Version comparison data
══════

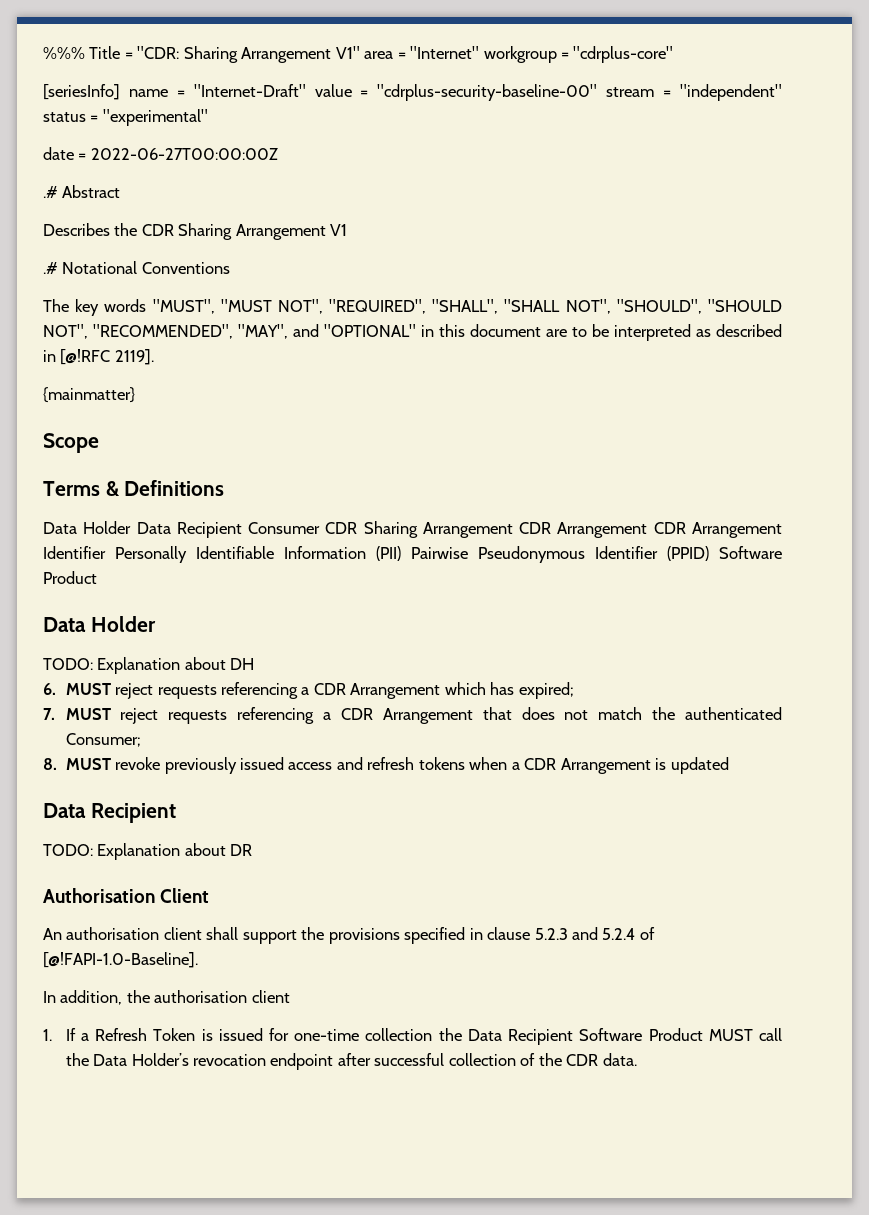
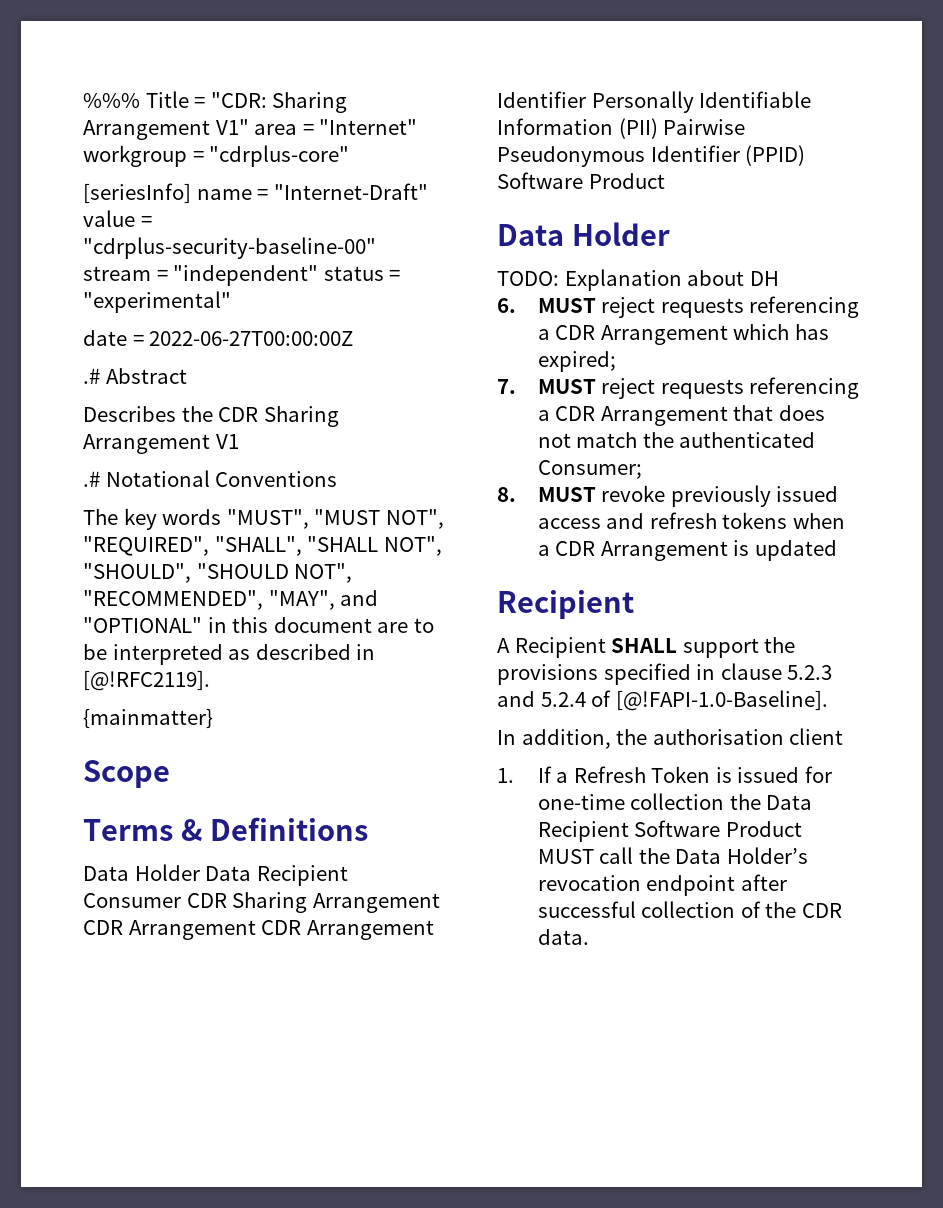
[60,349,154,365] [@!RFC 2119]. -> [83,670,210,691] [@!RFC2119].
[43,803,86,818] Data -> (837, 550) none
[43,843,253,860] [43,888,210,903] [43,927,239,940] TODO: Explanation about DR // Authorisation Client // An authorisation client shall -> [497,637,678,658] A Recipient SHALL

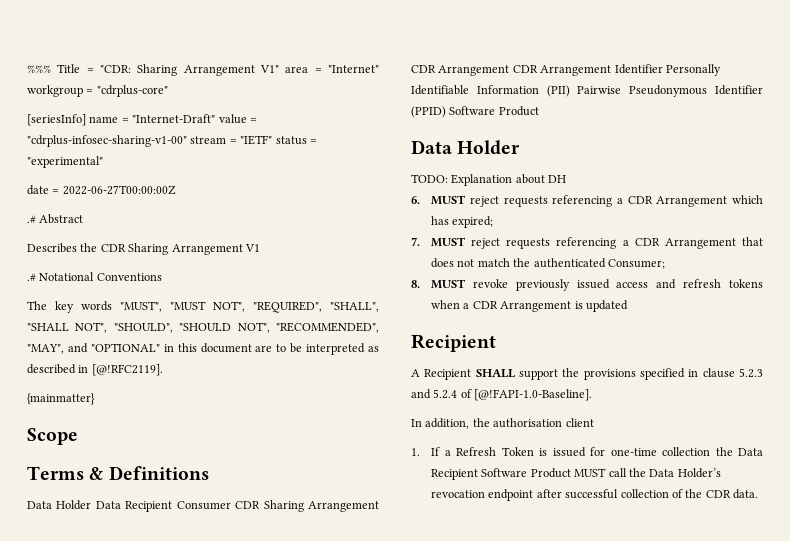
[83,237,376,259] "cdrplus-security-baseline-00" -> [27,135,187,147] "cdrplus-infosec-sharing-v1-00"
[173,265,319,286] "independent" -> [240,135,273,145] "IETF"

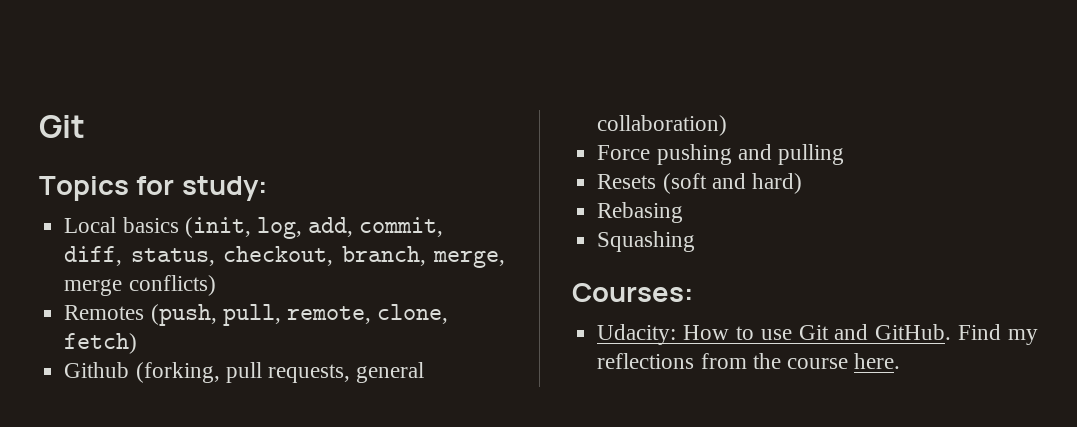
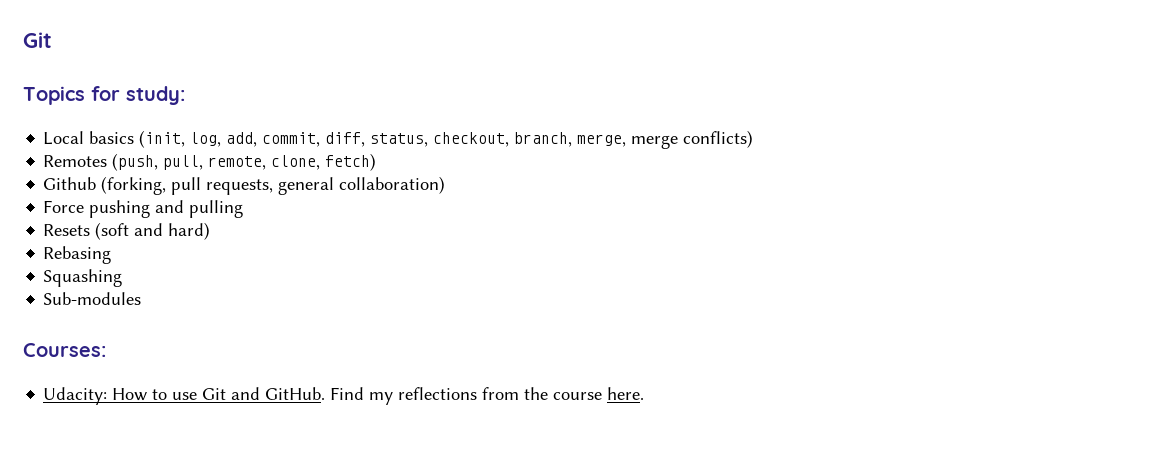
(696, 241) none -> [43,292,142,305] // Sub-modules

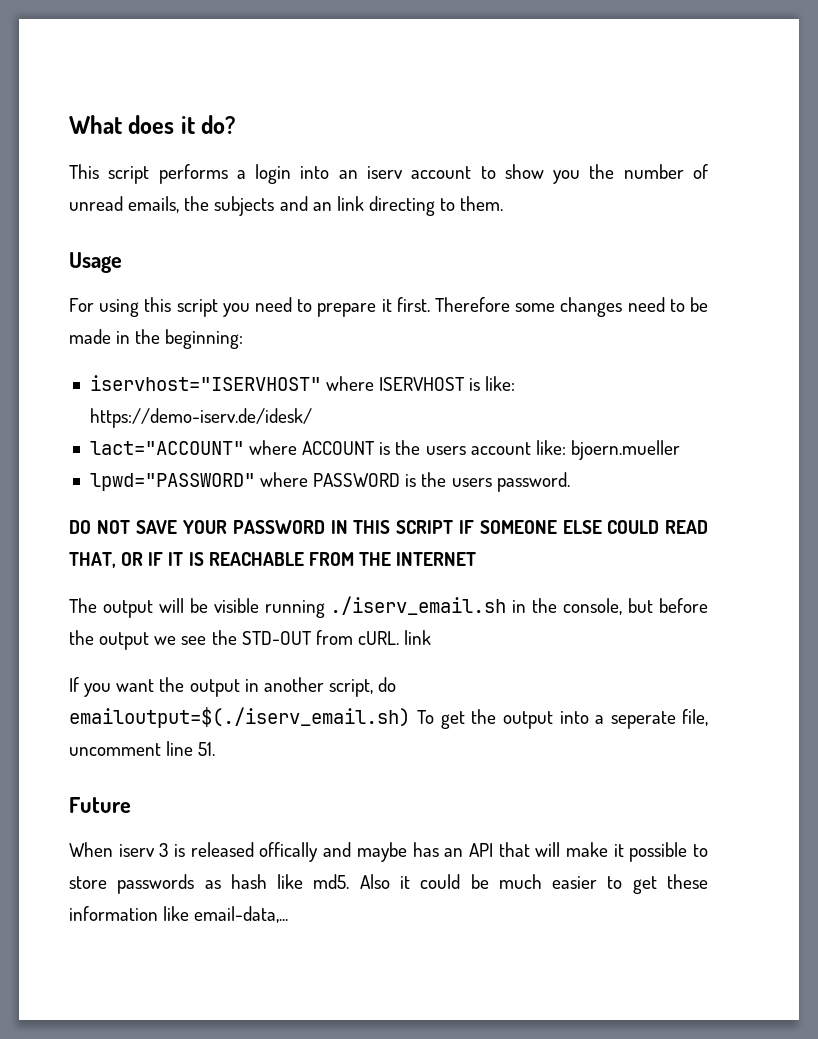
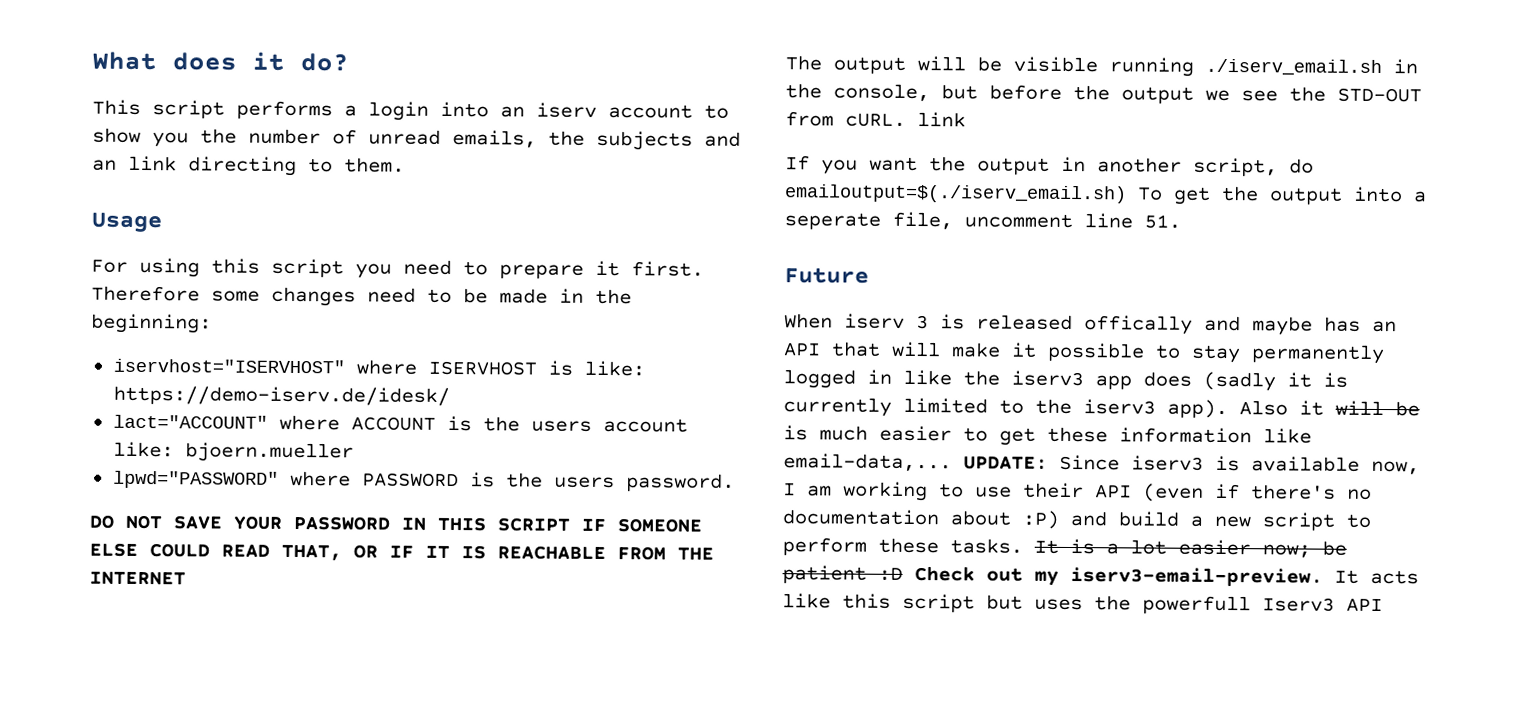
[69,874,489,894] store passwords as hash like md5. Also it could be -> [1191,344,1385,365] [783,369,1348,392] [783,397,1420,419] [783,425,808,441] stay permanently logged in like the iserv3 app does (sadly it is currently limited to the iserv3 app). Also it will be is
(289, 914) none -> [963,454,1420,475] [783,481,1372,502] [782,509,1371,531] [782,537,1347,558] [782,565,1419,587] [782,593,1383,615] UPDATE: Since iserv3 is available now, I am working to use their API (even if there's no documentation about :P) and build a new script to perform these tasks. It is a lot easier now; be patient :D Check out my iserv3-email-preview. It acts like this script but uses the powerfull Iserv3 API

══════

The problem - Every line from the one containing "(696, 241) none" through the end of the entries above, both included, should be extracted exactly, with pictures left out.

Final answer -
(696, 241) none -> [43,292,142,305] // Sub-modules

[69,874,489,894] store passwords as hash like md5. Also it could be -> [1191,344,1385,365] [783,369,1348,392] [783,397,1420,419] [783,425,808,441] stay permanently logged in like the iserv3 app does (sadly it is currently limited to the iserv3 app). Also it will be is
(289, 914) none -> [963,454,1420,475] [783,481,1372,502] [782,509,1371,531] [782,537,1347,558] [782,565,1419,587] [782,593,1383,615] UPDATE: Since iserv3 is available now, I am working to use their API (even if there's no documentation about :P) and build a new script to perform these tasks. It is a lot easier now; be patient :D Check out my iserv3-email-preview. It acts like this script but uses the powerfull Iserv3 API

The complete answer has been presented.